Intel is bringing AI PCs to Arizona State University football, with ASU set to become the first Division I NCAA football program to deploy a fleet of AI PCs during the 2025-26 offseason. According to Intel, the program is using Lenovo ThinkPad X9-14 Gen 1 devices powered by Intel Core Ultra processors and the Intel vPro platform to evaluate how on-device AI can support coaches, players, and staff.
The rollout is focused on three initial areas inside the football program. Intel said those include recruiting analytics and talent identification, football operations and analytics, and creative and digital media production. In practice, that means ASU is evaluating AI-assisted film and data analysis for recruiting, on-device tools for game preparation and postseason evaluation, and AI-enabled workflows for highlight generation, video tagging, and real-time content creation tied to fan engagement.

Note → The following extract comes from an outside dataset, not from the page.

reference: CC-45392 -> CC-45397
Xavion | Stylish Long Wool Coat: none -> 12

The announcement also puts a spotlight on on-device AI rather than cloud-only workflows. Intel said the AI PCs include a built-in neural processing unit that can run AI workloads locally, which it says supports privacy and compliance requirements while delivering insights directly on the device. That point is especially relevant in a college athletics environment where recruiting data, team operations, and institutional protocols all carry additional sensitivity.

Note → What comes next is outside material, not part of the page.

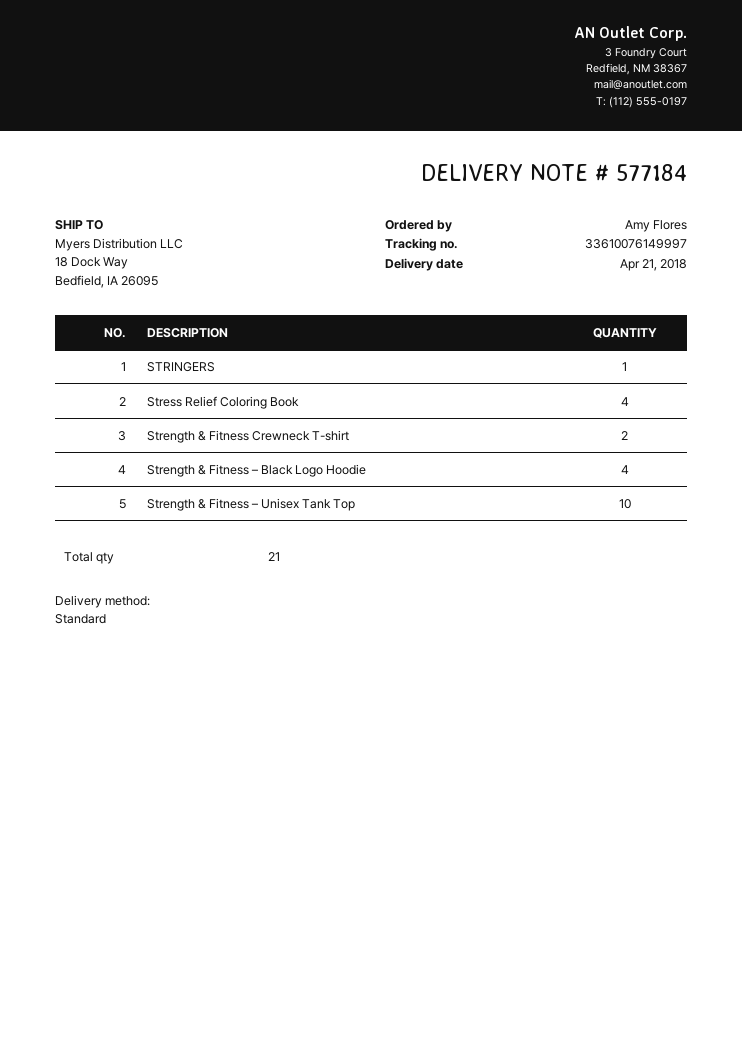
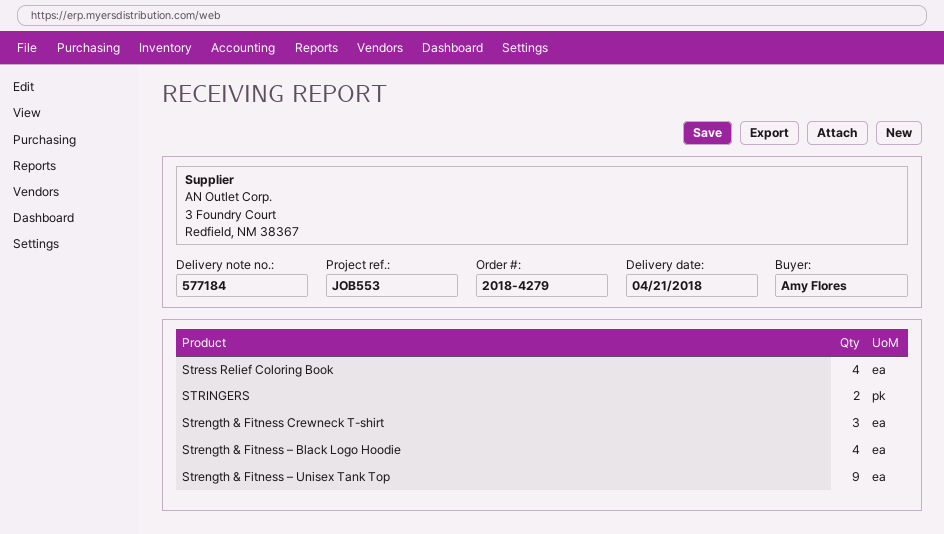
STRINGERS: 1 -> 2
Strength & Fitness Crewneck T-shirt: 2 -> 3
Strength & Fitness – Unisex Tank Top: 10 -> 9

Intel framed the deployment as part of a broader relationship with ASU that has already included collaboration in semiconductor education and workforce development. This latest step extends that partnership into athletics, with the football program serving as a live operating environment to test how AI PCs can affect preparation, workflow efficiency, and performance across the program.
For the sports business market, the ASU deployment is another example of AI moving beyond software pilots and into day-to-day workflows inside teams and athletic departments. In this case, the focus is not just fan-facing activation. It is also recruiting, analytics, content production, and operational decision-making, all centered around hardware designed to run AI tasks locally.